In response to the online backlash, Chartwells, the company behind the fiasco, claimed that they had only received a £10.50 budget per meal, including labour and distribution, and that the parcel pictured was only intended to last five days. This discrepancy regarding number of days and value does not in any way excuse the inadequacy of the provided meals, however, but reflects the ongoing demonisation of the working class which has resulted in this failure of the system.
Though LEAs could provide free school meals children with the aforementioned £15 vouchers this lockdown, the government pushed schools towards a parcel first approach. This pressure reflects the strongly held belief that working class parents cannot be trusted as they’d likely choose alcohol or cigarettes over their own children’s dinners if provided with food vouchers.
Both MPs and members of the public took to social media to display this attitude in the response to the food parcel backlash with many users suggesting that if parents could be trusted to use the vouchers responsibly, or had the good sense to pull themselves up their bootstraps and simply no longer require free school meals, their children would not have to go hungry as a result of the parcel scheme.

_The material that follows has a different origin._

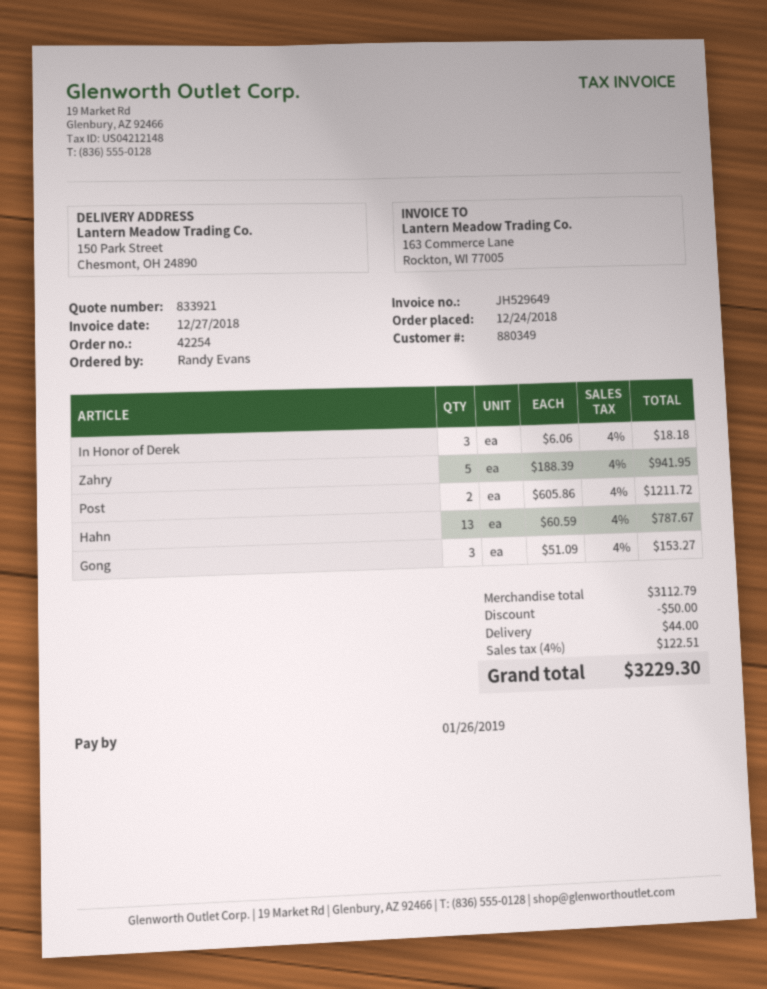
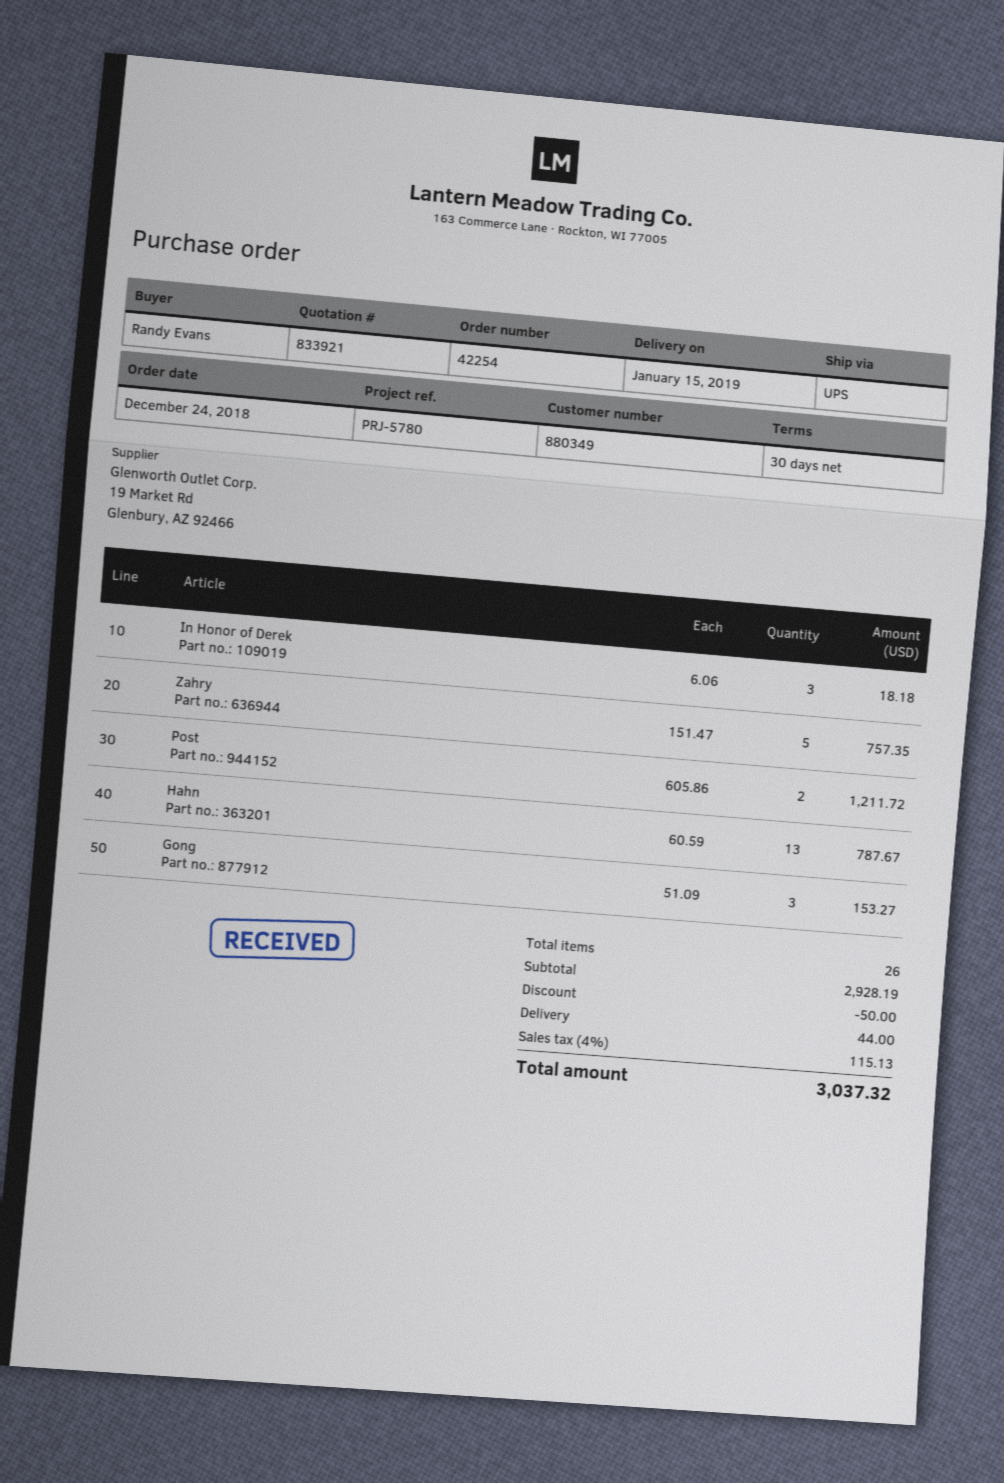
Zahry: 5 x 188.39 = 941.95 -> 5 x 151.47 = 757.35
subtotal: 3112.79 -> 2928.19
tax: 4% = 122.51 -> 4% = 115.13
total: 3229.30 -> 3037.32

In the context of free school meals, this demonisation of working class parents can be traced back to Thatcher’s cuts to the programme in the 1970s. The underlying message is simple: the free market enables every person to reach the utmost of their potential, and those who are unable to obtain class mobility and economic success have not been failed by the system, but are themselves failures. As such, if the poor cannot feed their children, it must be their own fault. Either they don’t know how to budget, or they don’t know how to cook, and successfully feeding their hungry children is only condoning their laziness; any answer seems preferable to admitting that the meritocracy we’ve been promised in the UK may just turn out to be a myth.
In a year that’s upped the number of free school meals children by an estimated 900,000 and marks the first time Unicef has had to feed children in the UK, this attitude could not be more abhorrent. Justifying this failure of free school meals provisions in any form only highlights our society’s deeply held assumptions about working class morality and willfully ignores the fact that feeding our nation’s poorest children should be a jointly shouldered responsibility. It seems the only way we can prevent this from happening again is by agreeing that there should be such a thing as a society, as opposed to a collection of individuals.